(Version difference data)
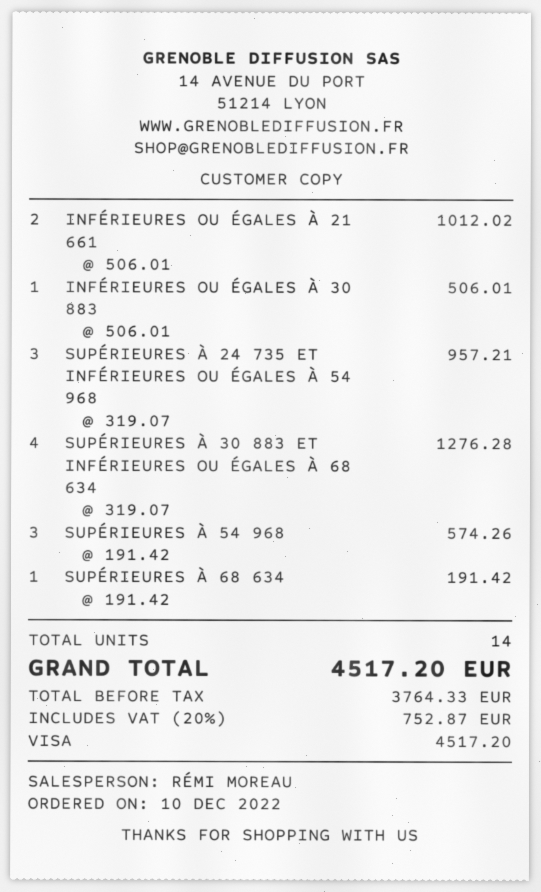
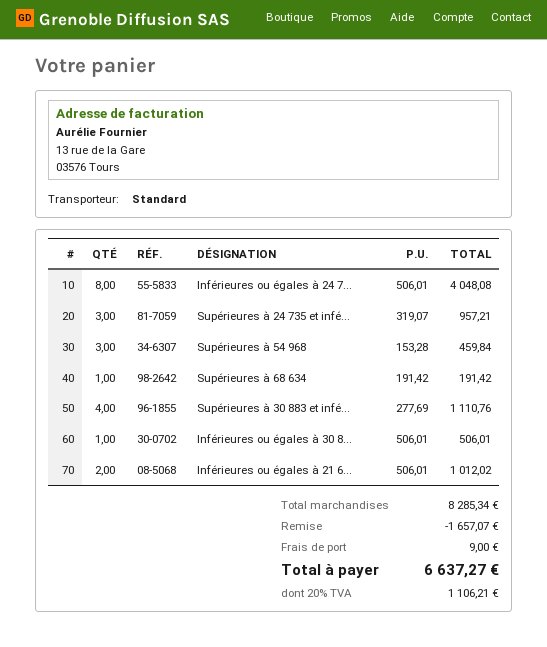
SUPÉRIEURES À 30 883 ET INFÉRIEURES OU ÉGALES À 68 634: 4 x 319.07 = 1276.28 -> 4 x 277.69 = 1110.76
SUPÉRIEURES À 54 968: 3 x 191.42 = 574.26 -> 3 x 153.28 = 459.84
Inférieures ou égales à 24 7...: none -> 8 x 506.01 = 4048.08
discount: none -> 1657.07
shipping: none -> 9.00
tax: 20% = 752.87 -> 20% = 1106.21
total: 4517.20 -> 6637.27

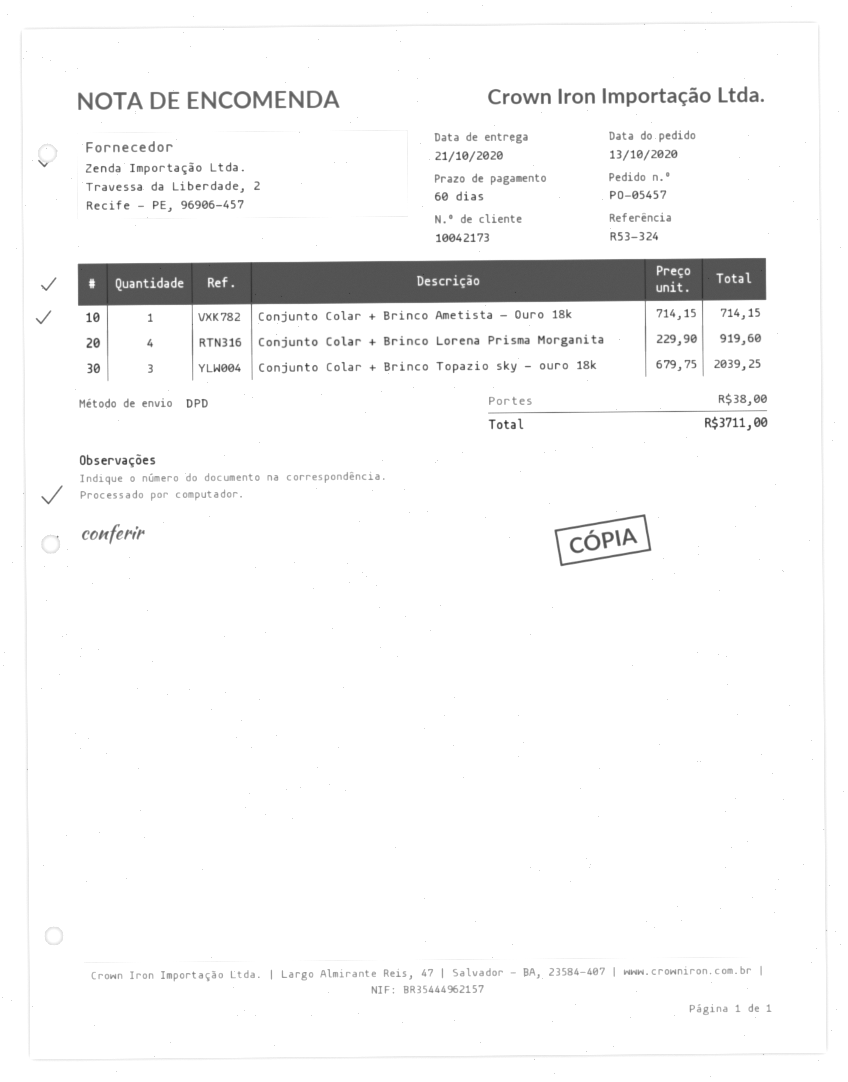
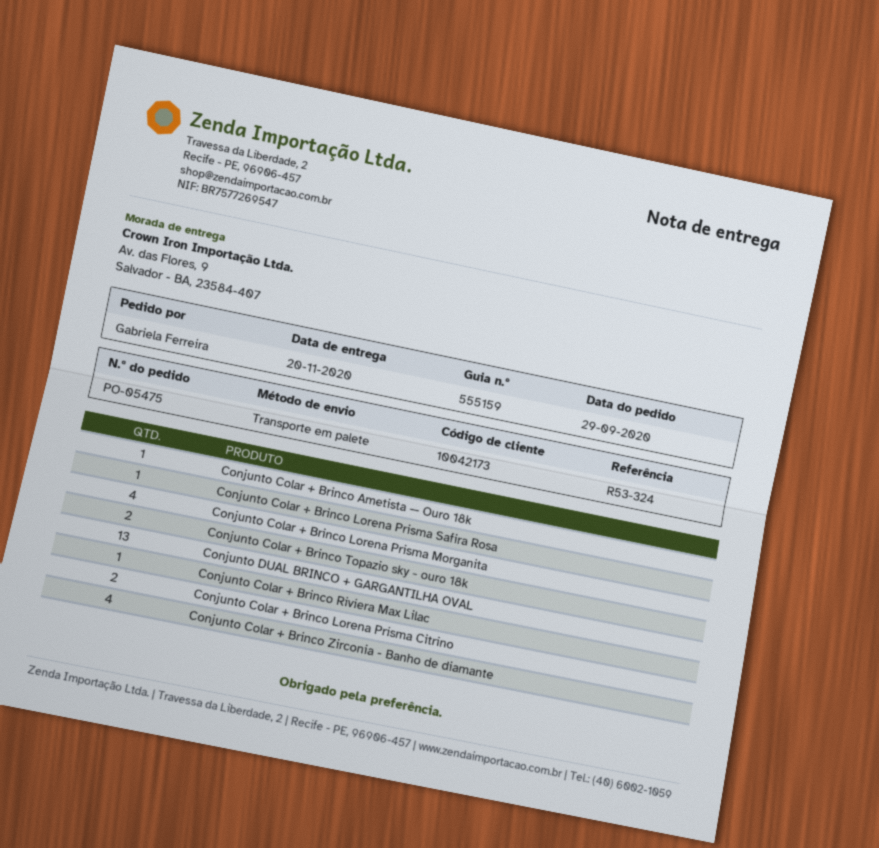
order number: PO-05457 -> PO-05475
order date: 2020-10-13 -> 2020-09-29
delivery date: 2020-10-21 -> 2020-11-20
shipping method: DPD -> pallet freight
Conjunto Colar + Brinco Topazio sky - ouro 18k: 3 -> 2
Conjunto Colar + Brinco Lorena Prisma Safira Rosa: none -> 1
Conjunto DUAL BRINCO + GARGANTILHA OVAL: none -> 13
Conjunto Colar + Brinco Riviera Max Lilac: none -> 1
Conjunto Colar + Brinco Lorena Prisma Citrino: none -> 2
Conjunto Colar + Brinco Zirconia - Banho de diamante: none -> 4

---

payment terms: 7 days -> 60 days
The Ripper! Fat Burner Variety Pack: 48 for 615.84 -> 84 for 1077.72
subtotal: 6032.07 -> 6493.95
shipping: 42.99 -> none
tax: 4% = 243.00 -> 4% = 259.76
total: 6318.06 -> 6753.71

The problem
Return from the data every line that holds "Colar".

Result
Conjunto Colar + Brinco Topazio sky - ouro 18k: 3 -> 2
Conjunto Colar + Brinco Lorena Prisma Safira Rosa: none -> 1
Conjunto Colar + Brinco Riviera Max Lilac: none -> 1
Conjunto Colar + Brinco Lorena Prisma Citrino: none -> 2
Conjunto Colar + Brinco Zirconia - Banho de diamante: none -> 4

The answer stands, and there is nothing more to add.